» WHAT YOU NEED TO DO:
Leave out every line before the one that contains "[87,324,109,332] Box ->". Please restate that line and the rest of the data word for word, through the end.

» DATA IN THIS EXERCISE:

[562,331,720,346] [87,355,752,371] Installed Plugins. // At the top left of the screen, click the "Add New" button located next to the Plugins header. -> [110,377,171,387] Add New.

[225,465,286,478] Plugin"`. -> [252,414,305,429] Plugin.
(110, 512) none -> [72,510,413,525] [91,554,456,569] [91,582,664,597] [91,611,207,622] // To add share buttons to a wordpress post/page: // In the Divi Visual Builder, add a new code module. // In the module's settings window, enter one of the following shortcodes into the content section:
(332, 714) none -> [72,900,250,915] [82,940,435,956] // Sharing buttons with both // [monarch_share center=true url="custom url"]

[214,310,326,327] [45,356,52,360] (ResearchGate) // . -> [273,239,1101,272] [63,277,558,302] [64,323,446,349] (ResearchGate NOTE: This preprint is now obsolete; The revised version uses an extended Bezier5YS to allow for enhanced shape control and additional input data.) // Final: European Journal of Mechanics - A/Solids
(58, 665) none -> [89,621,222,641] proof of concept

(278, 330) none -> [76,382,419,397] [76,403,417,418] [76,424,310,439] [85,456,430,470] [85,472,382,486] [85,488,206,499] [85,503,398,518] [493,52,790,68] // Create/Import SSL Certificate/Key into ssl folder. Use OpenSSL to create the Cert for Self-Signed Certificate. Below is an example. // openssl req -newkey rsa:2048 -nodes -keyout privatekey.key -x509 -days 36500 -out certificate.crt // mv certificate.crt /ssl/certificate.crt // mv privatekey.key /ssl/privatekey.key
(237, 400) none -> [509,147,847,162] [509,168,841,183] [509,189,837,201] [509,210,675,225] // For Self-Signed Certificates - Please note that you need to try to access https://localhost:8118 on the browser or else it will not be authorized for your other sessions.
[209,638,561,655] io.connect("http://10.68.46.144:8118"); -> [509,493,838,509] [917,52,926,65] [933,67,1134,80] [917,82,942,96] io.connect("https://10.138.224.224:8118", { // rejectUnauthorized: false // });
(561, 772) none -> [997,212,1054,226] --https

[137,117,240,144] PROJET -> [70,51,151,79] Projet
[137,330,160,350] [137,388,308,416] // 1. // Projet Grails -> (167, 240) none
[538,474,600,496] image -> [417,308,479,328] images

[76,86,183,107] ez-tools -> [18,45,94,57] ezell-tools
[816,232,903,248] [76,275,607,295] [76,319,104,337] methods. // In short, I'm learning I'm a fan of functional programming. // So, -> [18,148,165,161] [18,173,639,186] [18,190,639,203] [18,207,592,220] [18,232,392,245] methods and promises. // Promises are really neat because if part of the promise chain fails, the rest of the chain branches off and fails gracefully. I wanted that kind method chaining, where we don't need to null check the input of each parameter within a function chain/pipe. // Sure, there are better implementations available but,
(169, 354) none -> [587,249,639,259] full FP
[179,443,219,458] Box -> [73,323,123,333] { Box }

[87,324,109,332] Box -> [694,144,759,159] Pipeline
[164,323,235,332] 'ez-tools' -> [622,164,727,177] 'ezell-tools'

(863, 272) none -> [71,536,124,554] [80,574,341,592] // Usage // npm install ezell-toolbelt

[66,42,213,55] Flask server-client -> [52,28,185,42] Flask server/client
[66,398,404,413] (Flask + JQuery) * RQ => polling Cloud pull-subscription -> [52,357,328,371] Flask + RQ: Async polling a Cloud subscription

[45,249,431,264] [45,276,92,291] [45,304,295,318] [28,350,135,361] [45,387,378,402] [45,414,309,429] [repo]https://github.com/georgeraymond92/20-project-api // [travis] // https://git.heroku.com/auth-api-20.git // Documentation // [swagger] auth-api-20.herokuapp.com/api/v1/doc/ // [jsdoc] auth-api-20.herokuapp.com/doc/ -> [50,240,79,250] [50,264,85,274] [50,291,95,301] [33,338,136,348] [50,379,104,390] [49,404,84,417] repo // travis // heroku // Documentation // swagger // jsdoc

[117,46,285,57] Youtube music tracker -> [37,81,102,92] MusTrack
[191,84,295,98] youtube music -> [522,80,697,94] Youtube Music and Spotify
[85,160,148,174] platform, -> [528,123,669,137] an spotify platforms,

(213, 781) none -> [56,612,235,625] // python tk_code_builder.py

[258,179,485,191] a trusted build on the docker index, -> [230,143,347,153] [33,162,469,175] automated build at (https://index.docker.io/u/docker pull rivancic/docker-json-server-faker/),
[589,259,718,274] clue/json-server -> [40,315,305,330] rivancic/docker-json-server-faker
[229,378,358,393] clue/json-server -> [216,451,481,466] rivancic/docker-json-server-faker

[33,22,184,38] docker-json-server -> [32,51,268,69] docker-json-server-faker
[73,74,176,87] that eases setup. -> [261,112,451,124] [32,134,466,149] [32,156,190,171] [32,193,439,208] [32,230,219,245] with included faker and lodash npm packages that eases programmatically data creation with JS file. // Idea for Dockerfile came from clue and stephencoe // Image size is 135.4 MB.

» THE ANSWER:
[87,324,109,332] Box -> [694,144,759,159] Pipeline
[164,323,235,332] 'ez-tools' -> [622,164,727,177] 'ezell-tools'

(863, 272) none -> [71,536,124,554] [80,574,341,592] // Usage // npm install ezell-toolbelt

[66,42,213,55] Flask server-client -> [52,28,185,42] Flask server/client
[66,398,404,413] (Flask + JQuery) * RQ => polling Cloud pull-subscription -> [52,357,328,371] Flask + RQ: Async polling a Cloud subscription

[45,249,431,264] [45,276,92,291] [45,304,295,318] [28,350,135,361] [45,387,378,402] [45,414,309,429] [repo]https://github.com/georgeraymond92/20-project-api // [travis] // https://git.heroku.com/auth-api-20.git // Documentation // [swagger] auth-api-20.herokuapp.com/api/v1/doc/ // [jsdoc] auth-api-20.herokuapp.com/doc/ -> [50,240,79,250] [50,264,85,274] [50,291,95,301] [33,338,136,348] [50,379,104,390] [49,404,84,417] repo // travis // heroku // Documentation // swagger // jsdoc

[117,46,285,57] Youtube music tracker -> [37,81,102,92] MusTrack
[191,84,295,98] youtube music -> [522,80,697,94] Youtube Music and Spotify
[85,160,148,174] platform, -> [528,123,669,137] an spotify platforms,

(213, 781) none -> [56,612,235,625] // python tk_code_builder.py

[258,179,485,191] a trusted build on the docker index, -> [230,143,347,153] [33,162,469,175] automated build at (https://index.docker.io/u/docker pull rivancic/docker-json-server-faker/),
[589,259,718,274] clue/json-server -> [40,315,305,330] rivancic/docker-json-server-faker
[229,378,358,393] clue/json-server -> [216,451,481,466] rivancic/docker-json-server-faker

[33,22,184,38] docker-json-server -> [32,51,268,69] docker-json-server-faker
[73,74,176,87] that eases setup. -> [261,112,451,124] [32,134,466,149] [32,156,190,171] [32,193,439,208] [32,230,219,245] with included faker and lodash npm packages that eases programmatically data creation with JS file. // Idea for Dockerfile came from clue and stephencoe // Image size is 135.4 MB.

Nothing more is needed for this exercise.